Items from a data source
•••••

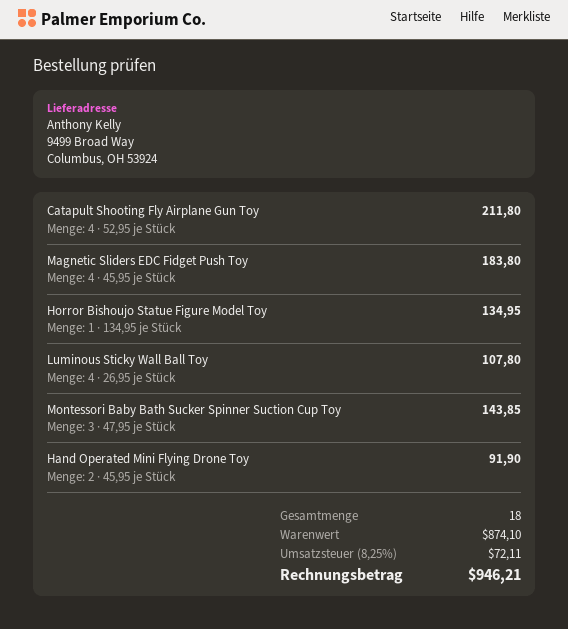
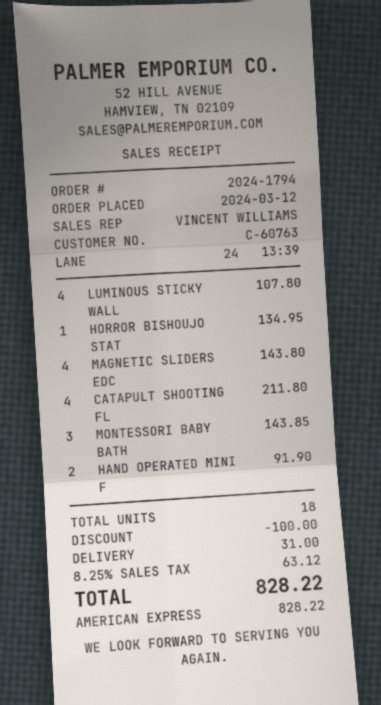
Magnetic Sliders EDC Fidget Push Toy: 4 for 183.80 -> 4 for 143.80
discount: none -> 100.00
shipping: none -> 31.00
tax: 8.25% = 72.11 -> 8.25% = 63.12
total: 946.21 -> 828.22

•••••

Work task ▸ A word-for-word transcript of the entries above is needed, with pictures removed.

Result of this task ▸
Magnetic Sliders EDC Fidget Push Toy: 4 for 183.80 -> 4 for 143.80
discount: none -> 100.00
shipping: none -> 31.00
tax: 8.25% = 72.11 -> 8.25% = 63.12
total: 946.21 -> 828.22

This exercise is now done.